# G0768 Chuck modification



## vincent52100 (May 3, 2021)

Has anyone come up with a mod to make changing the chuck on the G0768 any easier. If you have one you know a chuck change can be a pain. I’m wanting to change between 3 jaw, 4 jaw and ER40 chucks. If your hands are not steady it can be frustrating. Thanks.


----------



## hman (May 4, 2021)

I don't have that kind of lathe, so I'm no expert.  One thing I might suggest is to find or machine a shaft whose outside diameter is close to the spindle bore - tapered to match if necessary .  Mount the shaft in the chuck jaws, so that it sticks out the back of the chuck a couple of inches.  This should assist in getting the chuck centered, as well as helping support the weight, when you're aligning the studs on the back of the chuck with the backplate holes.  Alternatively, you could put the shaft into the spindle bore and slide the chuck over it.  Can't think of anything else useful.  The chuck mounting method is not the simplest in the world, is it?


----------



## Mitch Alsup (May 4, 2021)

You should be able to find/make a board that fits over the ways (protecting them) and is just about the right size to hold the chuck high enough for the chuck to fit onto the spindle.


----------



## silence dogood (May 4, 2021)

Look up search top right corner  on making a chuck cradle including mine "make a chuck cradle"


----------



## vincent52100 (May 4, 2021)

Mitch Alsup said:


> You should be able to find/make a board that fits over the ways (protecting them) and is just about the right size to hold the chuck high enough for the chuck to fit onto the spindle.

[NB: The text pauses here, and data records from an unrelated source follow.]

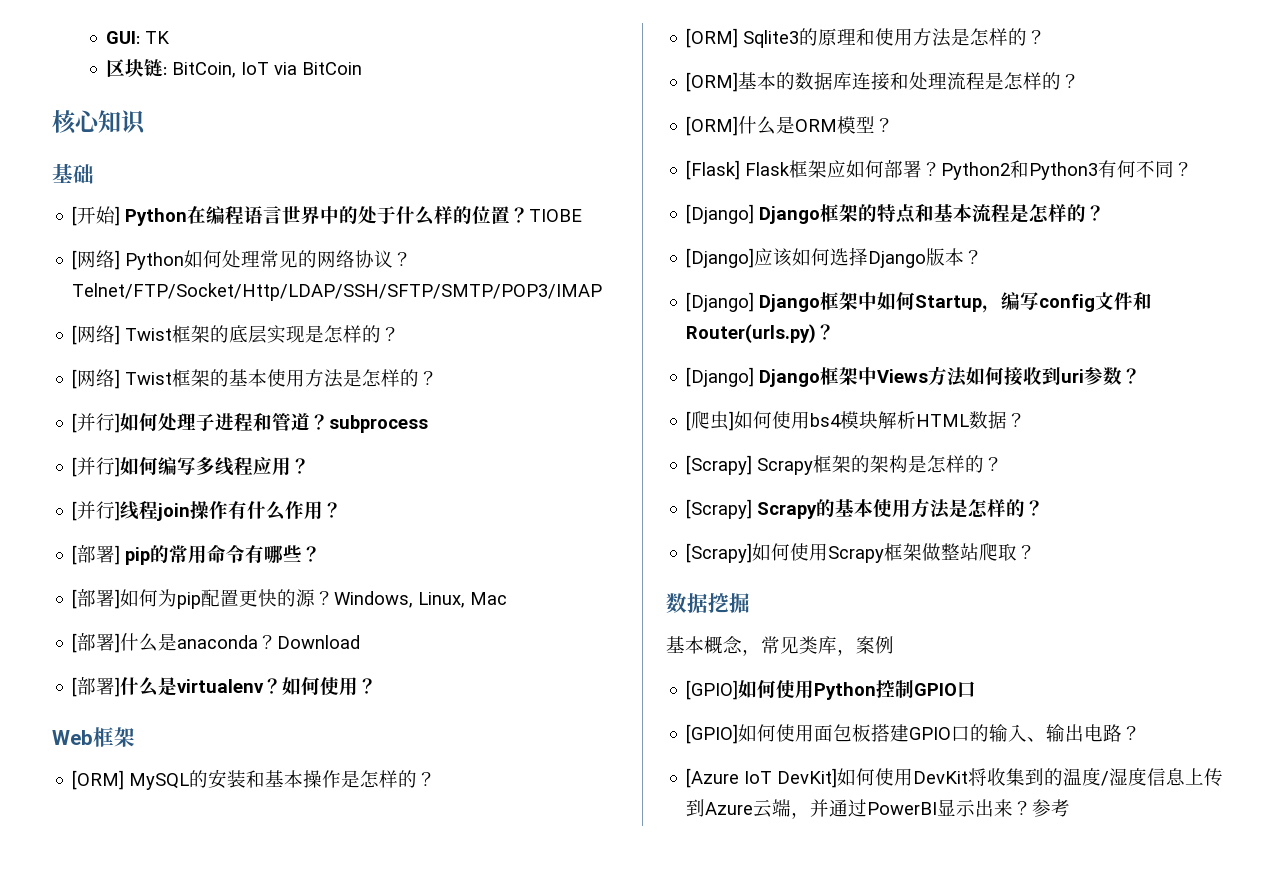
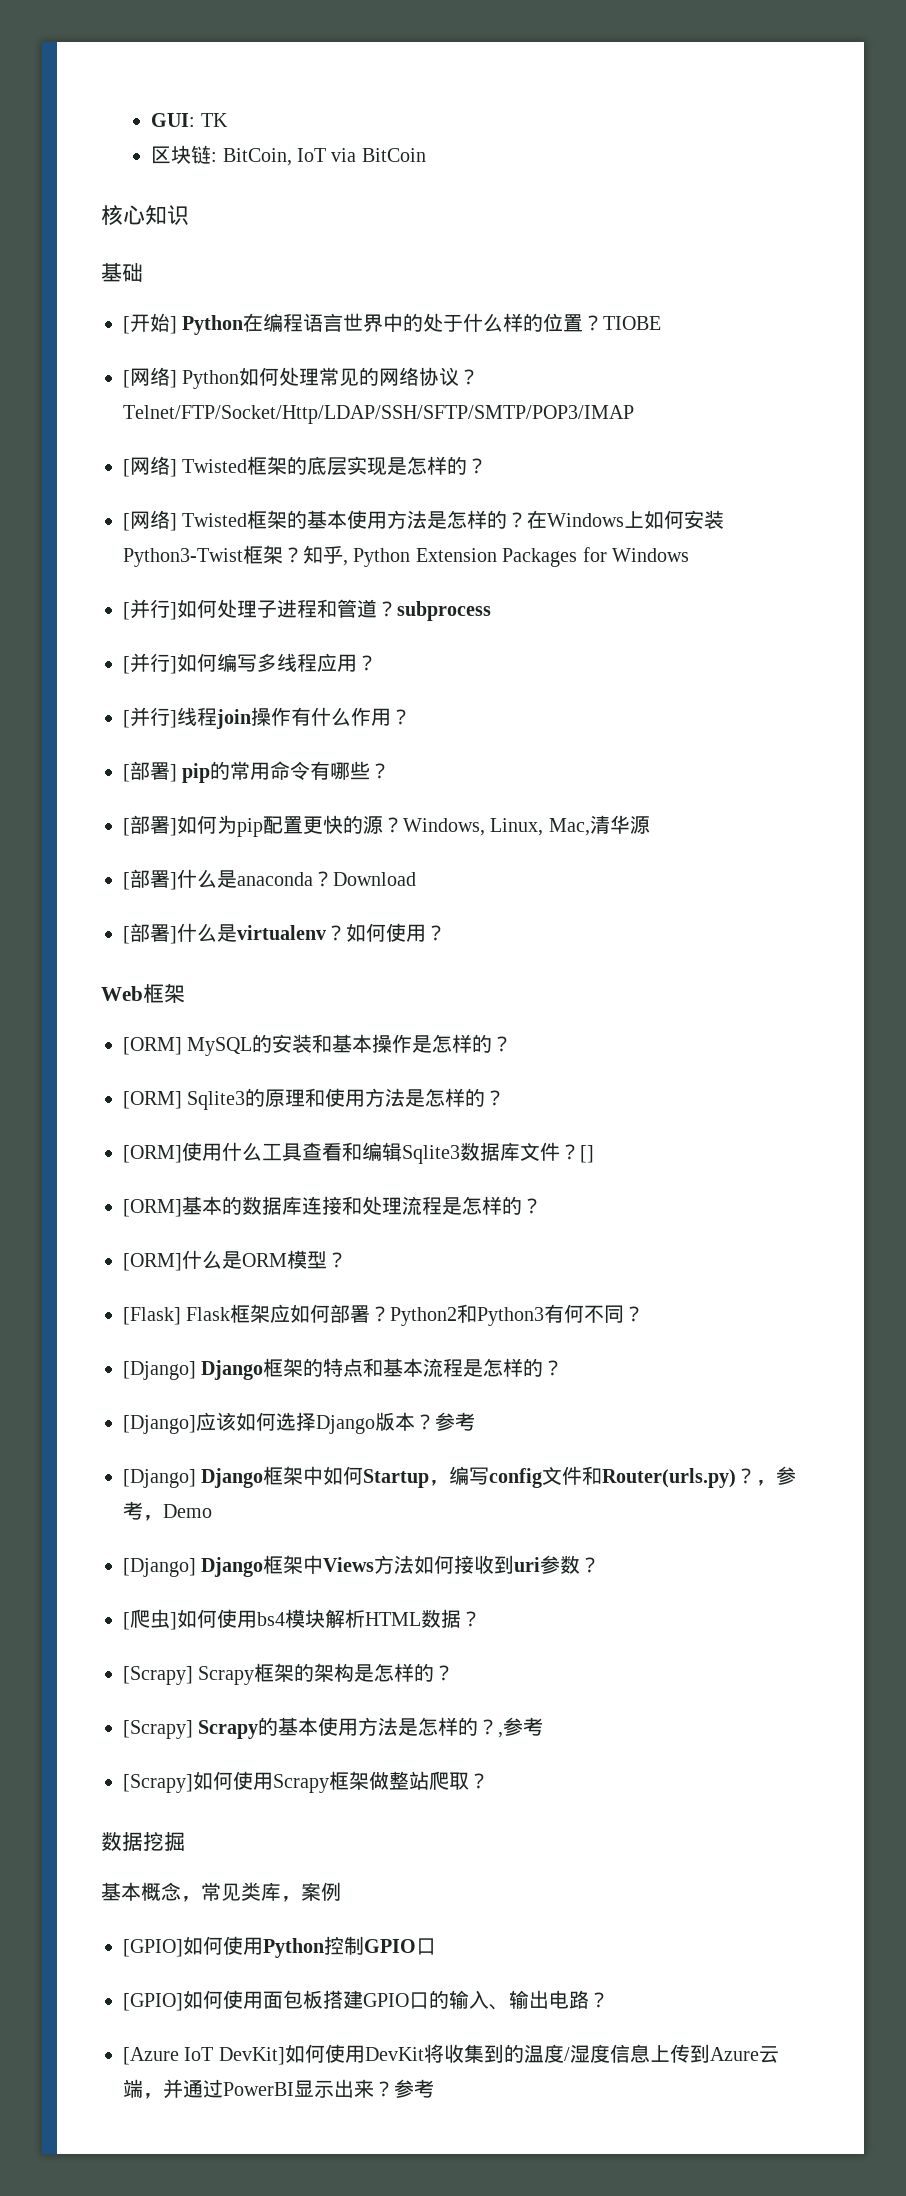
[125,328,173,341] Twist -> [182,459,248,473] Twisted
[125,372,173,385] Twist -> [182,513,248,527] Twisted
(439, 378) none -> [527,510,725,529] [123,545,689,567] 在Windows上如何安装Python3-Twist框架？知乎, Python Extension Packages for Windows
[470,592,508,605] Mac -> [548,815,650,836] Mac,清华源
(1047, 37) none -> [123,1142,594,1164] // [ORM]使用什么工具查看和编辑Sqlite3数据库文件？[]
(984, 257) none -> [435,1412,475,1431] 参考
(836, 332) none -> [756,1466,797,1486] [123,1501,212,1521] ，参考，Demo
(1045, 508) none -> [498,1717,544,1738] ,参考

The problem is reaching the nuts. It’s very tight for my finger. Also you need to cock the chuck to start the nuts.


----------



## hman (May 4, 2021)

OK, got it.  Here's something that might help.   You can probably retain a nut inside the box end with a piece of duct tape until the threads take hold.  Or maybe use a putty knife to hold the nut against the end of the stud.

Either a shaft like I suggested, or a wooden support like @Mitch Alsup suggested, should allow you to move the chuck partway in, so that the studs are far enough clear of the headstock to allow nuts to be started, yet have a starting thread or two exposed.

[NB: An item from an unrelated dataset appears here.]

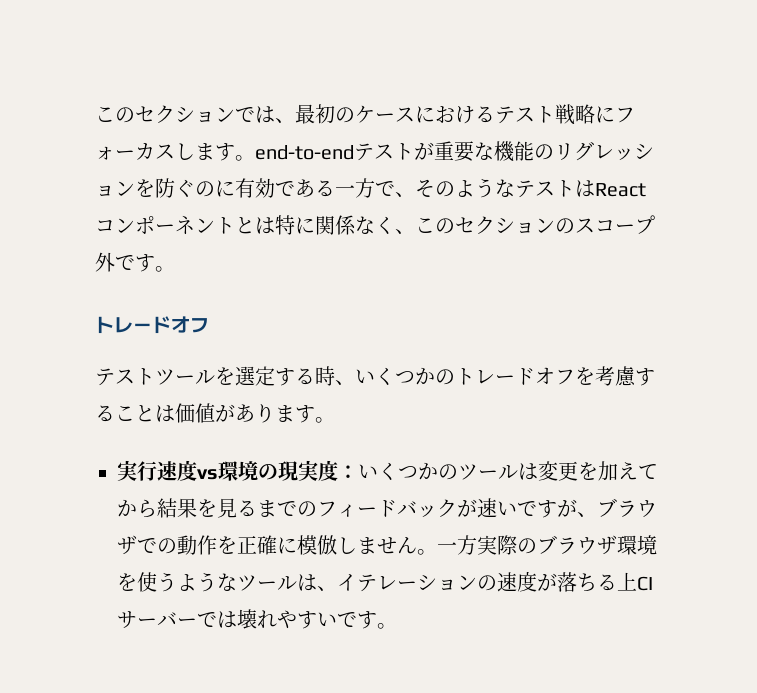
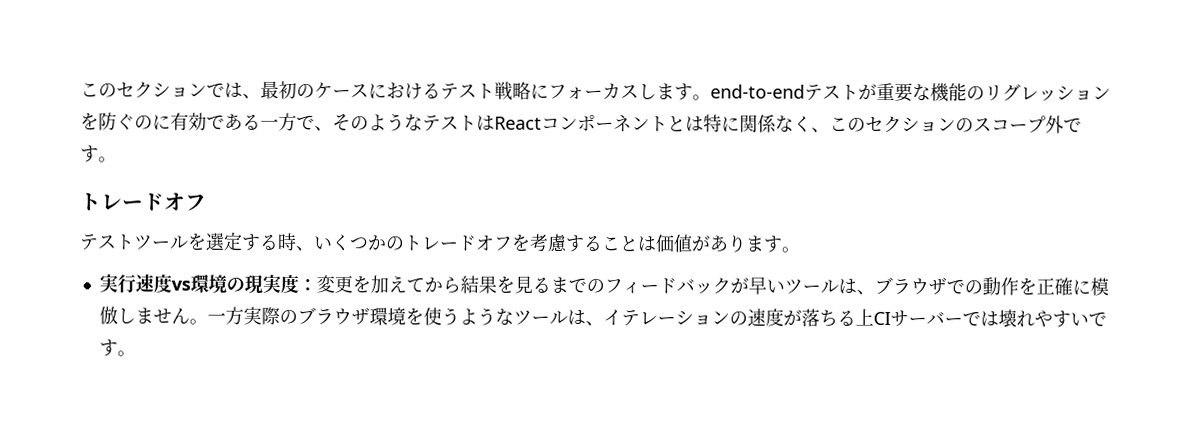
[358,462,538,480] いくつかのツールは -> (317, 285) none
[477,498,577,518] 速いですが -> [747,276,857,295] 早いツールは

			https://www.gearwrench.com/gearwrench-9509rn-13-pc-12-point-reversible-ratcheting-combination-sae-wrench-set-with-tool-roll.html
		







						Gearwrench - 7 Pc. Reversible Combination Ratcheting Wrench Sets 7Pc Reversible Comb Ratcheting Sae Non Capstop: 329-9567Rn - 7pc reversible comb ratcheting sae non capstop - - Amazon.com
					

Gearwrench - 7 Pc. Reversible Combination Ratcheting Wrench Sets 7Pc Reversible Comb Ratcheting Sae Non Capstop: 329-9567Rn - 7pc reversible comb ratcheting sae non capstop - - Amazon.com



					www.amazon.com


----------



## Garththomas (May 4, 2021)

The distance between the plate and the headstock is 1/2”? The studs take up almost 5/16” of that.
I hold the nut sideways between the inside of two fingers and then push the stud into the nut to hold it to then catch a thread and only a few turns before its on to the next. Once they are all started I proceed to tighten. Maybe if you had a sticky box wrench or even cut a thin one from plastic or wood to hold the nut tight.


----------



## Mitch Alsup (May 4, 2021)

If the chuck is like shown in the post above mine, then you could use a wood working clamp to hold the chuck with treads into the spindle while screwing on the nuts.


----------



## Garththomas (May 4, 2021)

The trick is fitting fingers in between while trying to get the nuts started. You have to start them all before tightening because the nut is wider than the space between the stud and the headstock


----------



## BROCKWOOD (May 5, 2021)

How does the faceplate (PN 169 on pg 98) mount? An alternative trick might be to determine how the backplate (that the chuck mounts to) is attached to the spindle. Perhaps that attachment point could be made into a step in your swapout routine?!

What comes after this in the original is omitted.